Het liedje bezong de rol van een soldaat aan het front, die moest vechten om het Moederland te beschermen, terwijl zijn liefje Katjoesja ervoor zou zorgen dat hun liefde beschermd werd. Het liedje ontbreekt op geen enkele viering van de Dag van de Overwinning in Rusland, elk jaar op 9 mei.

In 1943 voorzag Felice Cascione (1918-1944) de melodie van Katjoesja van een Italiaanse tekst onder de titel Fischia il vento. In die versie werd het nummer, samen met Bella ciao, één van de populairste liedjes van de Italiaanse partizanen in de Tweede Wereldoorlog.


Casatchok

Misschien kent u de melodie van Katjoesja beter onder de titel Casatchok. Dat nummer werd in 1968 in West-Europa razend populair.
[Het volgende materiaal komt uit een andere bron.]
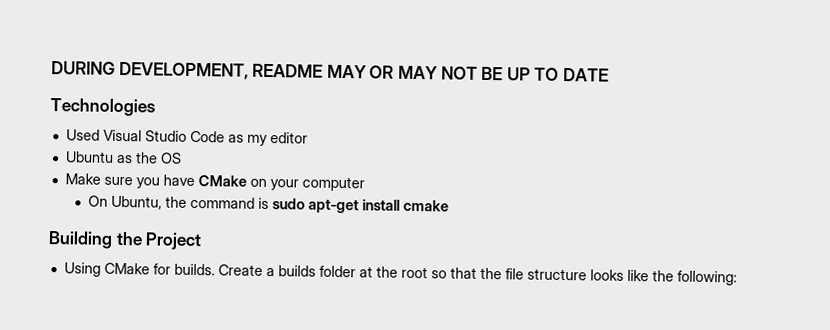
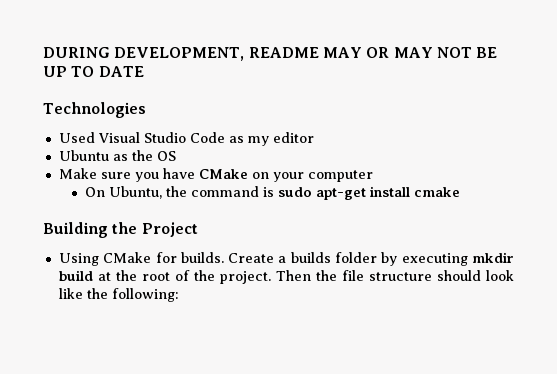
[358,266,477,279] at the root so that -> [381,252,514,266] [58,270,311,284] by executing mkdir build at the root of the project. Then
[589,269,624,281] looks -> [436,270,514,281] should look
In Frankrijk stond een instrumentale versie van Dimitri Dourakine in het begin van 1969 drie maanden lang op nummer 1 van de nationale hitparade. Dimitri Dourakine is echter geen Rus, zoals u misschien kan denken, maar een handelaar in muziekinstrumenten uit Leuven, België. Zijn echte naam is Leo Caerts en hij zou later, in 1971, nog een groter gedrocht op de wereld loslaten in de vorm van Eviva España. De naam Dourakine komt overigens van het Russische woord Дурак [doerak], dat dwaas of malloot betekent. Ik weet niet of dat een bewuste keuze was.

Caerts had geen flauw benul van de oorsprong van het nummer. Hij had de melodie overgenomen van de Bulgaarse zanger Boris Rubaschkin (°1932), die in 1967 ver was afgeweken van de oorspronkelijke tekst van Katjoesja. Hij had er een soort Beiers drinklied van gemaakt, waarbij hij Katjoesja had vervangen door Petroesjka, en het thema van de oorlog plaats moest ruimen voor vodka en balalaika's.

De titel Casatchok is een Franse translitteratie van het Russische woord казачок [kazatsjok] of kozakje, en moest suggereren dat het nummer een eigentijdse versie was van de oude en beroemde Russische kozakkendans. En daarmee ontstond het misverstand dat Katjoesja een volksliedje zou zijn uit de aloude Russische folklore.

Later zouden nog veel andere zangers, onder meer Rika Zaraï en Dalida, de Casatchok van Rubaschkin als een feestlied brengen en dus Katjoesja nog verder laten afwijken van de oorspronkelijke betekenis. Rubaschkin deed daar trouwens zelf vlot aan mee door het nummer als openingstrack op te nemen op zijn verzamelplaat Russische Volkslieder in 1991.


Stalinorgel

Toen de Tweede Wereldoorlog uitbrak was het liedje nog erg populair. Zo populair, dat de soldaten van het Rode Leger al gauw het koosnaampje Katjoesja zouden geven aan hun multi-raketlanceersystemen BM-13, BM-8 en BM-31, die van de Duitse soldaten dan weer de naam Stalinorgels kregen omwille van hun fysieke gelijkenis met de pijpen van een kerkorgel.